TASK TO CARRY OUT
Find "00:50: 3.2 -> 3.3" in the data, then restate the line it sits in and every later line word for word, ending with the last line.

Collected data
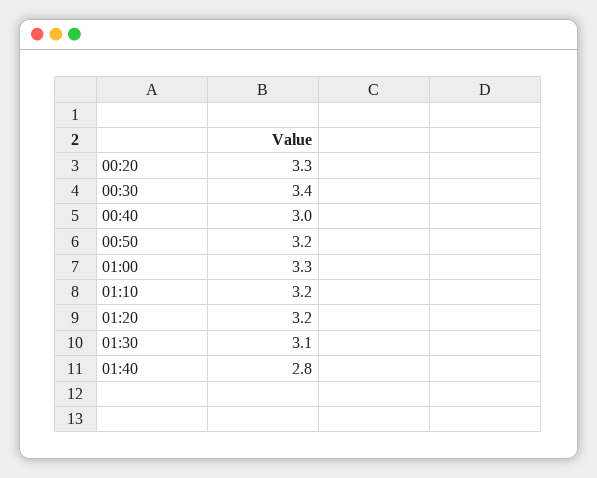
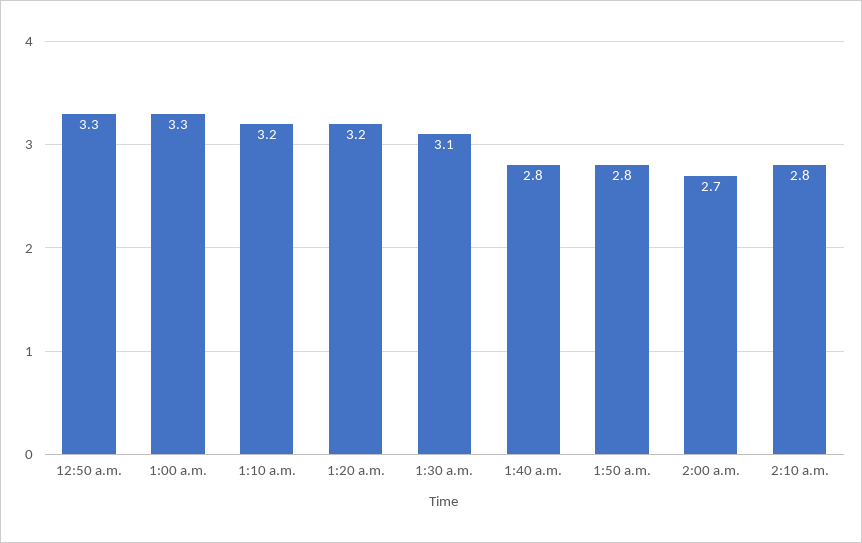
00:20: 3.3 -> none
00:30: 3.4 -> none
00:40: 3 -> none
00:50: 3.2 -> 3.3
1:50 a.m.: none -> 2.8
2:00 a.m.: none -> 2.7
2:10 a.m.: none -> 2.8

ANSWER SPACE
00:50: 3.2 -> 3.3
1:50 a.m.: none -> 2.8
2:00 a.m.: none -> 2.7
2:10 a.m.: none -> 2.8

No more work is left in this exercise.